水泳日本の生みの親とも言われる高石勝男さん、日本人テニスプレーヤーが海外で活躍する基礎を作った川延榮一さん、世界最年長のサッカージャーナリスト・賀川浩氏、そして車椅子テニスで活躍する上地結衣選手も芦屋にゆかりがあった。様々なスポーツを楽しめる環境があり、地域とスポーツのかかわりも深い。そんな「スポーツのまち」芦屋に焦点を当てた特別展「スポーツ展ー芦屋・阪神間のスポーツの歴史と未来ー」が芦屋市立美術博物館で開かれている。2021年8月29日まで。

特別展「スポーツ展ー芦屋・阪神間のスポーツの歴史と未来ー」の様子

 会場に入って目に飛び込んでくるのは、全長5.4メートルのカヌー。女子カヌーの先駆者と言われる遠藤小百合氏が、2000年のシドニーオリンピックに出場した際に使ったものだ。レース中についたとみられる傷も間近で見ることができる。遠藤氏は、芦屋浜や西宮浜でトレーニングを重ね1996年アトランタ、2000年シドニーと2大会連続でオリンピックの切符をつかんだ。アトランタ大会では日本女子で初めて準決勝に進んだ。現在、遠藤氏は県立芦屋支援特別学校で教壇に立っている。

遠藤小百合氏のカヌー(手前)

「スポーツのまち・芦屋」の礎を築いたのは、1948年(昭和23年)に市長に就任した猿丸吉左衛門(吉雄)さん。学生横綱であり投てきの選手で、柔道やラグビーにも精通していた。「スポーツマン市長」として知られ、老若男女がスポーツに親しめる街づくりを進めた。現在の芦屋には、テニスコートや総合運動場、海洋体育館、ゴルフ場があり、六甲山系では登山も楽しめる。
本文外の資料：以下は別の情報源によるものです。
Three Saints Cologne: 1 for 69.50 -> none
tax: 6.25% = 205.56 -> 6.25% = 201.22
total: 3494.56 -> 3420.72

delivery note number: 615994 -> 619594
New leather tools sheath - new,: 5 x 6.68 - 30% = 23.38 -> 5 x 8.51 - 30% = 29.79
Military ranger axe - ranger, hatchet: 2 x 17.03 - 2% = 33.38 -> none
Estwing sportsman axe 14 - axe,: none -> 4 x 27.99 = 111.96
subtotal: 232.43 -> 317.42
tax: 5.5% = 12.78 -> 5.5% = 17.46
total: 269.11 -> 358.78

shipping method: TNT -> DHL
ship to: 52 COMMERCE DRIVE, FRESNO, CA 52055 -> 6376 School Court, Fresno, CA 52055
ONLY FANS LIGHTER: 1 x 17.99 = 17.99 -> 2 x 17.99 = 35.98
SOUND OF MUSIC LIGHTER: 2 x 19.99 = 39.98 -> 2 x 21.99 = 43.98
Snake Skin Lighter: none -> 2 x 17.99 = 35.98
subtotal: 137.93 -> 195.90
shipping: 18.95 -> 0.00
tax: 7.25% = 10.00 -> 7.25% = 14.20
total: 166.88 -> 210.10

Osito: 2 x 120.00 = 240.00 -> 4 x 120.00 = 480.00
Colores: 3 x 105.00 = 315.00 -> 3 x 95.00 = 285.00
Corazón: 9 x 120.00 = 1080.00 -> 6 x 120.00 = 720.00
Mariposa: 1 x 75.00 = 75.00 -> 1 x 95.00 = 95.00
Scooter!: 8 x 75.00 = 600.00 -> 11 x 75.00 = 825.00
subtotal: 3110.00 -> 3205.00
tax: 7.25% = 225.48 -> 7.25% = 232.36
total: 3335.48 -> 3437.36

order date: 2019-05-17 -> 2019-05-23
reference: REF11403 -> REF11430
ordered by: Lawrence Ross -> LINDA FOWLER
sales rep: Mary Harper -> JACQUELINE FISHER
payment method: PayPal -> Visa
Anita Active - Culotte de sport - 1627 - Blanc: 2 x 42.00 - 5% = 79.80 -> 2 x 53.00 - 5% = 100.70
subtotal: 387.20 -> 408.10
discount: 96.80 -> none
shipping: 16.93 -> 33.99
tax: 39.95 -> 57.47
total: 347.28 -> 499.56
 こうした環境がスポーツの発展に貢献した人や選手を数多く生んだ。会場には高石さんが1928年アムステルダムオリンピックで獲得した銅メダルや、サッカージャーナリストの賀川氏が受賞したFIFA会長賞のトロフィーなど、およそ180点が展示されている。

FIFA会長賞トロフィー

 芦屋といえばテニスコートが多い。今までジュニアからシニアまで多くの大会が開催され、ジュニアの大会の優勝者には沢松和子氏や伊達公子氏の名前をみることができる。今や多くの日本人選手が世界で活躍しているが、日本テニスの国際化に尽力したのが川延榮一さん。元々はテニスのカメラマンだったが、大会の運営に携わるようになり、遂にはオリンピックでテニス競技の運営責任者を任されるほどになった。その功績が認められ、2005年には国際テニス殿堂の功労賞を日本人で初めて受賞、2010年には日本人として唯一ウィンブルドンの名誉会員にも選ばれた。海外のトップ選手とも親交があり、芦屋の自宅を訪れたケン・ローズウォール氏のラケットやウエアが展示されている。

 このほか、県立芦屋高校の全国高校野球選手権大会優勝旗や選抜大会準優勝旗のレプリカや、サッカー日本代表・堂安律選手や香川真司選手らのユニフォームなどが展示され、「スポーツのまち・芦屋」を知ることができる。また地域に根付いている新たなスポーツとして、ダブルダッチ・競技なわとびなども紹介している。

兵庫県立芦屋高校硬式野球部 優勝旗・準優勝旗レプリカなど
サッカー日本代表、なでしこジャパンのユニフォーム

 室井康平学芸員は、「芦屋という地域性と環境がスポーツの発展につながった。またスポーツを地域の文化として継承しようと取り組んでいる人に恵まれていることも大きいのではないか。展示を通してスポーツの楽しさ、面白さを感じてほしい」と話す。